Opinion

L’Église orthodoxe russe en Afrique : Religion ou Soft Power politique ?

Par La Rédaction13 janvier 2026

L’Afrique est devenue un terrain central de la stratégie d’influence russe, et la religion y occupe désormais une place clé. Depuis 2021, l’Église orthodoxe russe a lancé un Exarchat patriarcal couvrant l’ensemble du continent, bouleversant l’équilibre historique de l’orthodoxie africaine, jusque-là sous la juridiction du Patriarcat d’Alexandrie.

Présentée comme une réponse à des attentes locales, cette expansion repose sur une structure lourde : deux diocèses continentaux, plus de 350 paroisses et des centaines de prêtres africains ralliés. Mais au-delà des chiffres, c’est la nature même de ce projet qui interroge. Pour de nombreux analystes africains, l’initiative s’inscrit dans une logique d’influence rappelant les schémas de dépendance du passé, cette fois par le canal religieux.

L’idéologie portée par certains soutiens de l’Église russe est explicite. Konstantin Malofeev, figure centrale du nationalisme orthodoxe russe, promeut une vision du monde opposant l’Occident à un bloc « souverainiste » dans lequel l’Afrique est appelée à jouer un rôle stratégique. À travers des réseaux culturels, universitaires et médiatiques, cette narration trouve des relais sur le continent.

Sur le terrain sécuritaire, la coïncidence entre implantation religieuse et présence militaire russe est frappante. En République centrafricaine, au Mali ou au Burkina Faso, les paroisses orthodoxes apparaissent dans des zones sous contrôle ou influence russe. L’Église y propose services sociaux, encadrement communautaire et discours de légitimation, là où l’État est absent ou affaibli.
Après le retrait progressif de Wagner, l’Africa Corps a pris le relais, assumant un soutien logistique direct à l’Exarchat africain. Avions militaires, bases arrière et réseaux d’influence facilitent une expansion rapide, mais largement dépendante de l’appareil russe.

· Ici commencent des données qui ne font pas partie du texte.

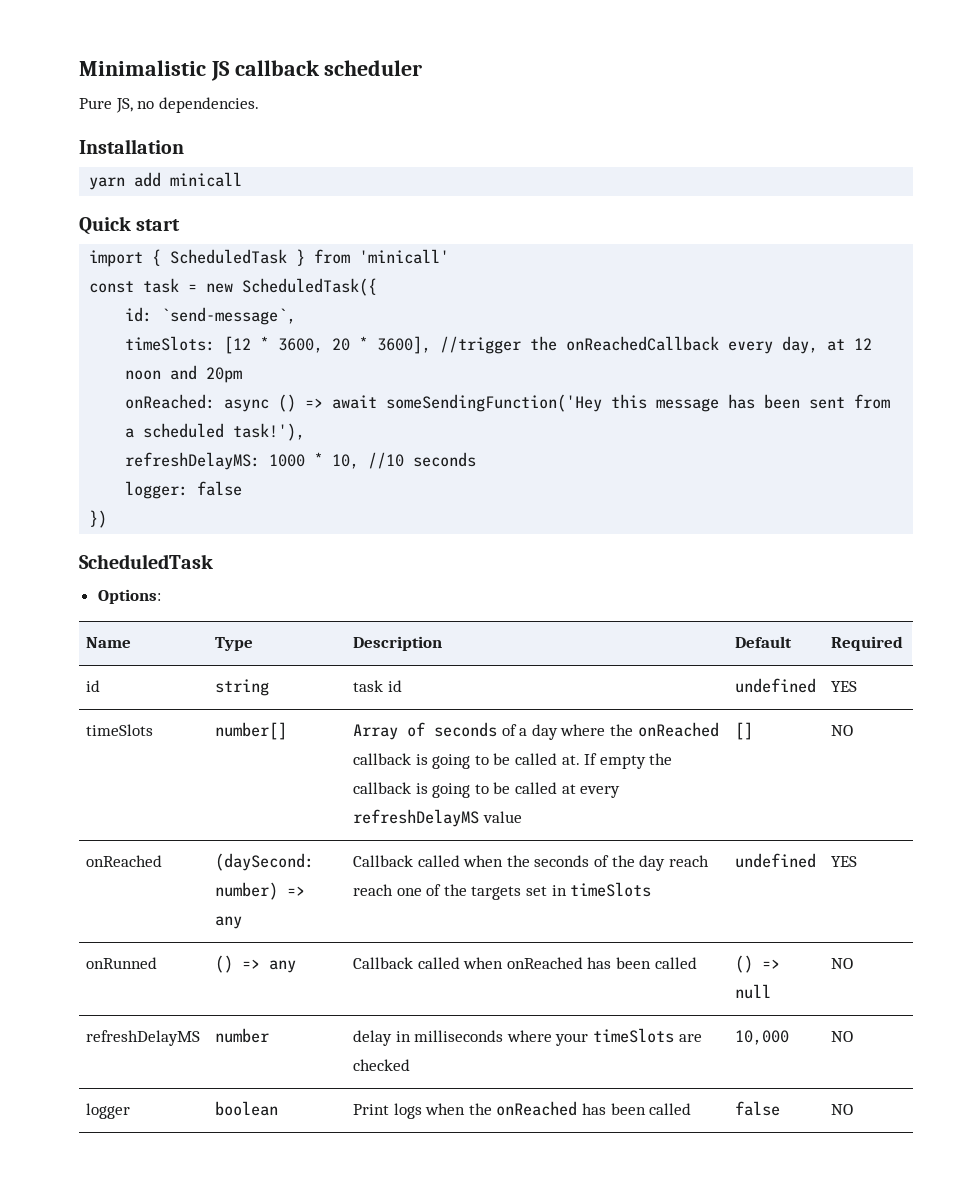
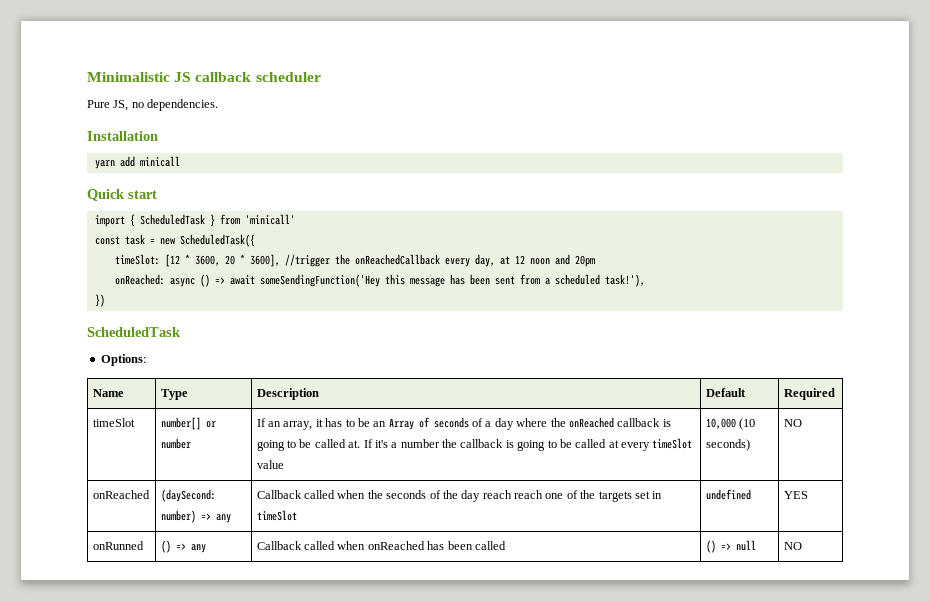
- id: `send-message`,
- timeSlots: [12 * 3600, 20 * 3600], //trigger the onReachedCallback every day, at 12 noon and 20pm
+ timeSlot: [12 * 3600, 20 * 3600], //trigger the onReachedCallback every day, at 12 noon and 20pm
- refreshDelayMS: 1000 * 10, //10 seconds
- logger: false
- id | string | task id | undefined | YES
- timeSlots | number[] | Array of seconds of a day where the onReached callback is going to be called at. If empty the callback is going to be called at every refreshDelayMS value | [] | NO
+ timeSlot | number[] or number | If an array, it has to be an Array of seconds of a day where the onReached callback is going to be called at. If it's a number the callback is going to be called at every timeSlot value | 10,000 (10 seconds) | NO
- onReached | (daySecond: number) => any | Callback called when the seconds of the day reach reach one of the targets set in timeSlots | undefined | YES
+ onReached | (daySecond: number) => any | Callback called when the seconds of the day reach reach one of the targets set in timeSlot | undefined | YES
- refreshDelayMS | number | delay in milliseconds where your timeSlots are checked | 10,000 | NO
- logger | boolean | Print logs when the onReached has been called | false | NO

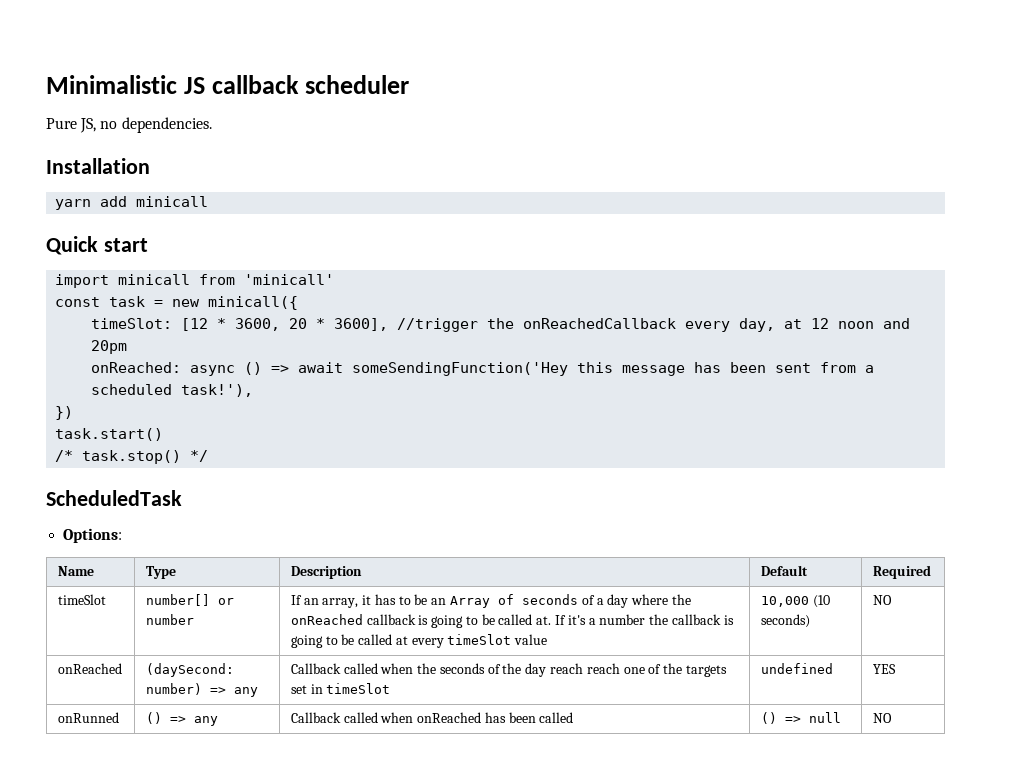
- import { ScheduledTask } from 'minicall'
+ import minicall from 'minicall'
- const task = new ScheduledTask({
+ const task = new minicall({
+ task.start()
+ /* task.stop() */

Malgré une communication triomphante, les infrastructures restent fragiles. Les églises sont souvent temporaires et financées par des collectes locales, posant la question de la durabilité et de l’autonomie réelle des communautés concernées.

L’expérience de l’Église orthodoxe russe en Afrique soulève ainsi un débat fondamental : comment accueillir la diversité religieuse sans ouvrir la voie à de nouvelles formes de dépendance idéologique et politique ? Une question centrale pour un continent en quête de souveraineté réelle.